Who’s Using the Tools?
Table 5 on page 35 displays the percentage of respondents who indicated the active use of ESS tools in the various departments presented on the survey questionnaire. Note that the current study focused on reaching information professionals, most of whom have responsibility for libraries within their organizations. “Libraries” as departments have not been separated out in other ESS studies with which we are familiar.1 The indication then that 71% of respondents see ESS at work in libraries may have significant interest to the information professional community. The remaining pattern in results reported in Table 5 tracks that of other recent studies2 and therefore, increases our confidence that the pattern reported by the current study’s respondents accurately reflects what is taking place in various types of today’s enterprises.
To understand the dynamics of ESS in the enterprise, readers should view the pattern presented in Table 5 in the context of the “issues” our respondent’s organizations sought to address in procuring ESS (see Table 2) as well as the types of tools used to address those issues (see Table 3). As the ESS use evolves, it will be interesting to observe how its use is distributed across enterprises and how that distribution facilitates or inhibits the tools from reaching their full potential for addressing organizational goals.
How Far Along Is Implementation of ESS Across the Enterprise?
A key factor in shaping the experience respondents may have with ESS to date is the extent to which various ESS tools are implemented within, across, and outside the organization.

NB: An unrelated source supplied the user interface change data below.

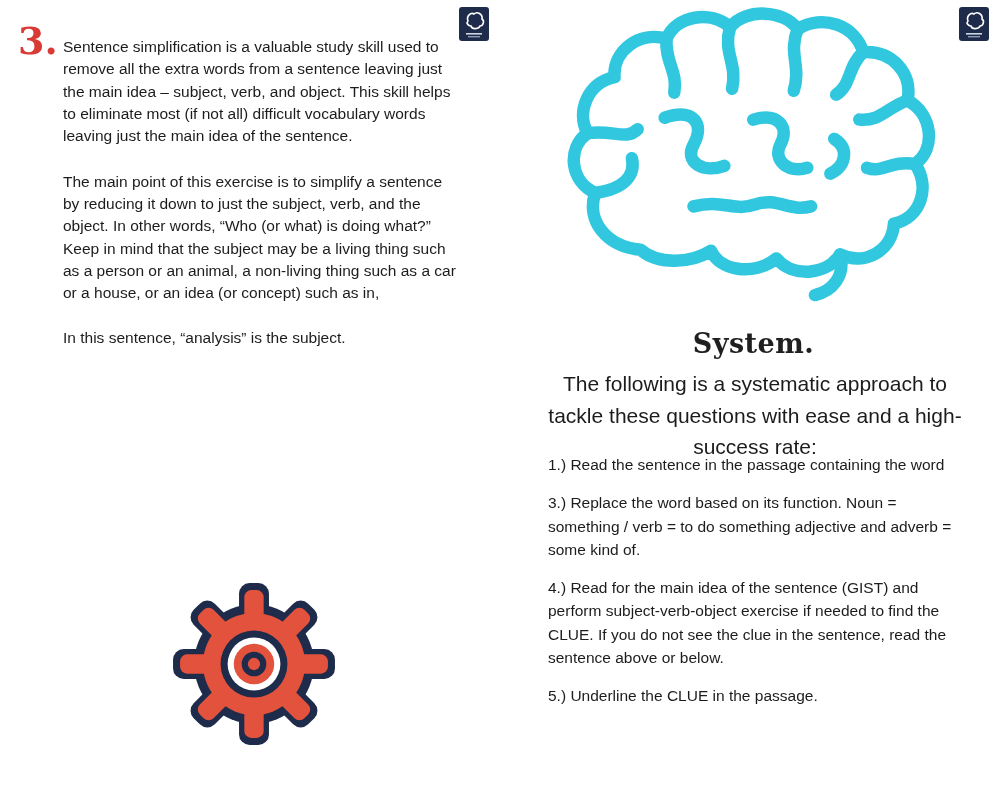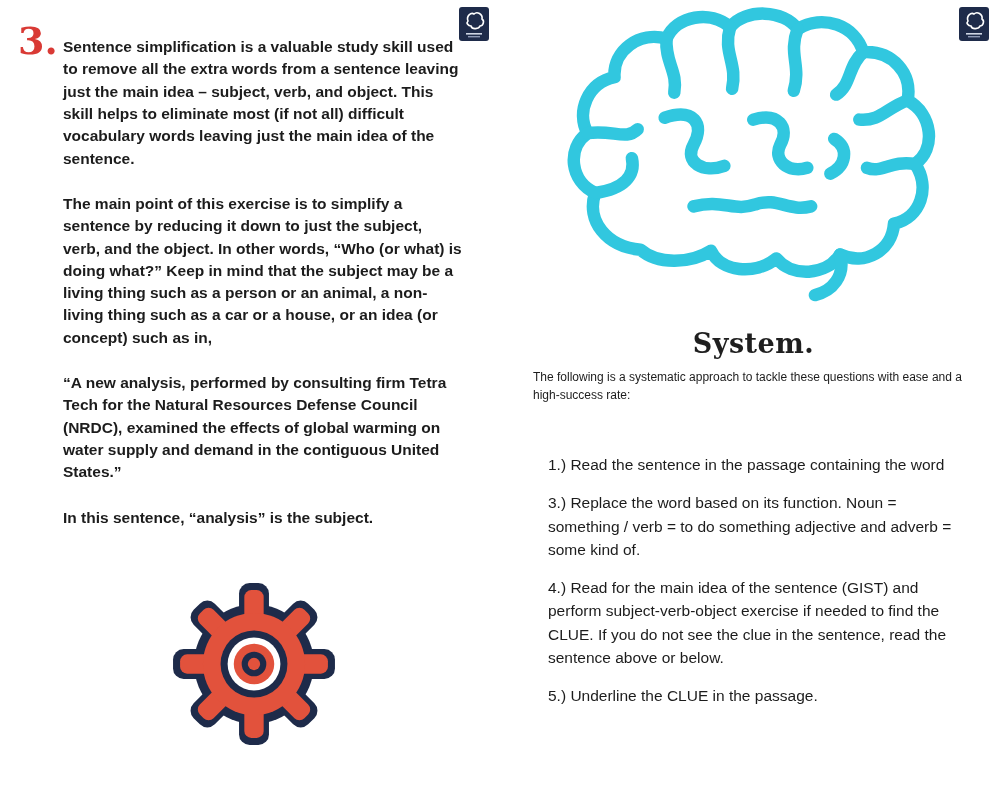--- a/index.html
+++ b/index.html
@@ -30,21 +30,21 @@
     color: #d93a35;
   }
 
   .text-block {
     position: absolute;
     left: 63px; top: 36px;
     width: 399px;
     font-size: 15.5px;
     line-height: 1.44;
   }
-  .text-block p { margin: 0 0 23px 0; font-weight: bold; }
+  .text-block p { margin: 0 0 23px 0; }
 
   .gear {
     position: absolute;
     left: 166px; top: 576px;
     width: 176px; height: 176px;
   }
 
   .brain {
     position: absolute;
     left: 46px; top: 4px;
@@ -60,22 +60,23 @@
     font-weight: 600;
     font-size: 27px;
     letter-spacing: 0.5px;
     color: #1f1f1f;
   }
 
   .intro {
     position: absolute;
     left: 31px; top: 368px;
     width: 444px;
-    font-size: 12px;
+    font-size: 21px;
     line-height: 1.5;
+    text-align: center;
   }
 
   .steps {
     position: absolute;
     left: 31px; top: 438px;
     width: 450px;
     font-size: 15.5px;
     line-height: 1.5;
   }
   .steps p { margin: 15px; }
@@ -94,21 +95,20 @@
         <rect x="7" y="26" width="16" height="1.6" fill="#cfd6e4"></rect>
         <rect x="9" y="29" width="12" height="1.4" fill="#8d99b5"></rect>
       </svg>
     </div>
 
     <div class="big-number">3.</div>
 
     <div class="text-block">
       <p>Sentence simplification is a valuable study skill used to remove all the extra words from a sentence leaving just the main idea – subject, verb, and object. This skill helps to eliminate most (if not all) difficult vocabulary words leaving just the main idea of the sentence.</p>
       <p>The main point of this exercise is to simplify a sentence by reducing it down to just the subject, verb, and the object. In other words, “Who (or what) is doing what?” Keep in mind that the subject may be a living thing such as a person or an animal, a non-living thing such as a car or a house, or an idea (or concept) such as in,</p>
-      <p>“A new analysis, performed by consulting firm Tetra Tech for the Natural Resources Defense Council (NRDC), examined the effects of global warming on water supply and demand in the contiguous United States.”</p>
       <p>In this sentence, “analysis” is the subject.</p>
     </div>
 
     <div class="gear">
       <svg viewBox="0 0 200 200" width="176" height="176">
         <g fill="#1e2b4a">
           <rect x="83" y="8" width="34" height="184" rx="12"></rect>
           <rect x="83" y="8" width="34" height="184" rx="12" transform="rotate(45 100 100)"></rect>
           <rect x="83" y="8" width="34" height="184" rx="12" transform="rotate(90 100 100)"></rect>
           <rect x="83" y="8" width="34" height="184" rx="12" transform="rotate(135 100 100)"></rect>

We asked respondents to tell us the breadth of implementation for each tool currently in use. In reviewing Table 6 (below bottom), we note that some tools may suit the organization best as departmentwide implementations, while others might naturally prove most useful organizationwide, depending on the entity. One should distinguish between tools in the pilot stage and those “deployed” either department- or organization- wide. Table 6 shows that ESS tools are fully deployed (department and/or organization-wide) in two-thirds to three-fourths of the organizations using the tools. This suggests that ESS tools, when acquired, involve large proportions of an organization’s employees and/or customers/suppliers. The wide deployment of ESS tools across enterprises at once suggests that the communication/collaboration facets of the software’s offerings have a strong chance of being realized and that the organization has taken a degree of risk in aggressively rolling out software that may still be in an embryonic stage of development. Those within the enterprise responsible for managing the deployed tools should be in a position to collect a significant amount of feedback in a short period of time due to the extended implementations and the inherent “communicative” nature of the tools themselves.
Do ESS Tools Fulfill Their Promise?
We began our discussion of the survey results by highlighting the issues contemplated by the organizations that have chosen to implement ESS (and implement them aggressively as indicated in Table 6). The deployment of these tools in the context of issues that face organizations prompted us to ask if the issues are indeed being addressed by the tools in play. Table 7 below displays how respondents rate their satisfaction with the degree to which the overall ESS deployment at their organizations meets the expectations they had for tool performance. The Table suggests that satisfaction is moderate; in the case of most tools, we find that two-thirds to three-fourths of respondents feel the tools have at least “met” their expectations, less than 20% feel the tools have exceeded their expectations and, 25% to 40% express a level of disappointment in the tools’ performance.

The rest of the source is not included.